Record excerpts:
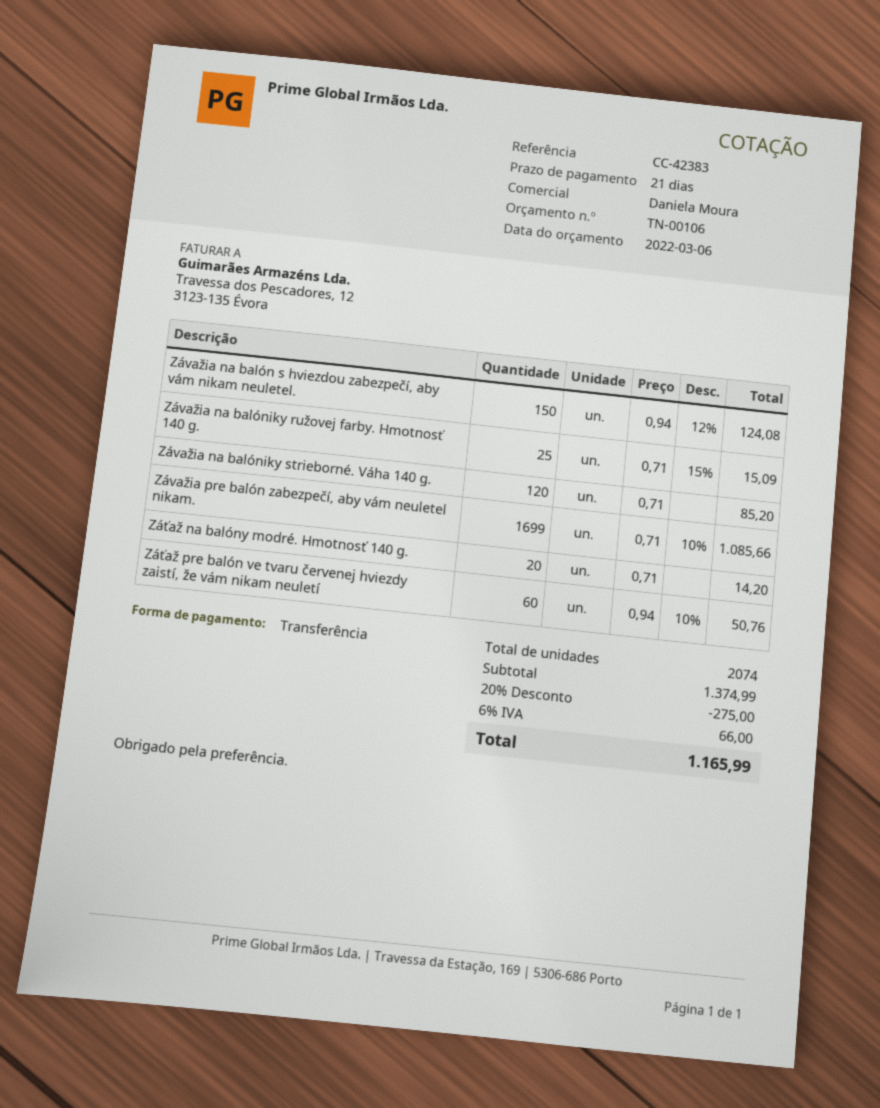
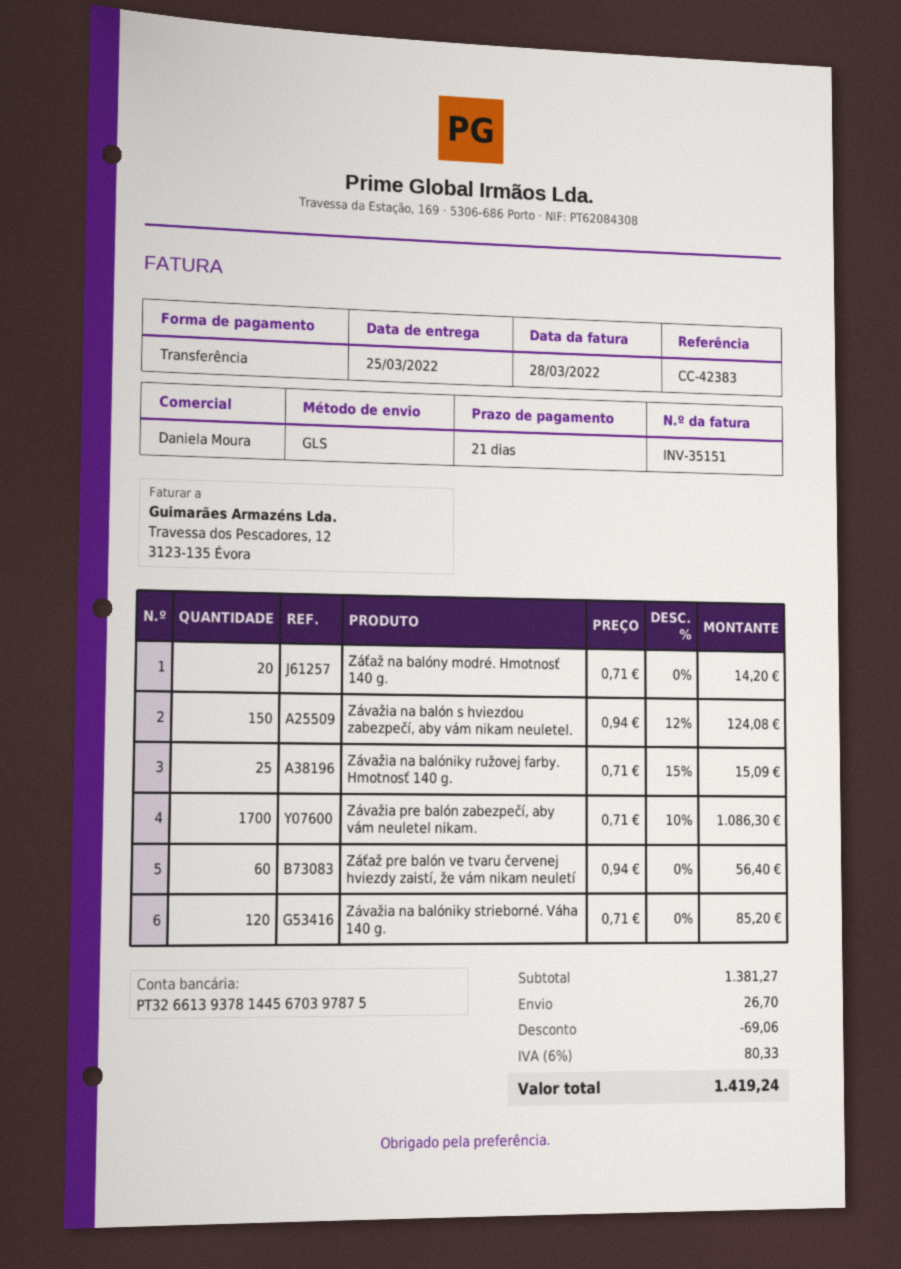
Závažia pre balón zabezpečí, aby vám neuletel nikam.: 1699 x 0.71 - 10% = 1085.66 -> 1700 x 0.71 - 10% = 1086.30
Záťaž pre balón ve tvaru červenej hviezdy zaistí, že vám nikam neuletí: 60 x 0.94 - 10% = 50.76 -> 60 x 0.94 = 56.40
subtotal: 1374.99 -> 1381.27
discount: 275.00 -> 69.06
shipping: none -> 26.70
tax: 6% = 66.00 -> 6% = 80.33
total: 1165.99 -> 1419.24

Task goal: Each line above with the word "nikam" needs to be copied.

Task solution:
Závažia pre balón zabezpečí, aby vám neuletel nikam.: 1699 x 0.71 - 10% = 1085.66 -> 1700 x 0.71 - 10% = 1086.30
Záťaž pre balón ve tvaru červenej hviezdy zaistí, že vám nikam neuletí: 60 x 0.94 - 10% = 50.76 -> 60 x 0.94 = 56.40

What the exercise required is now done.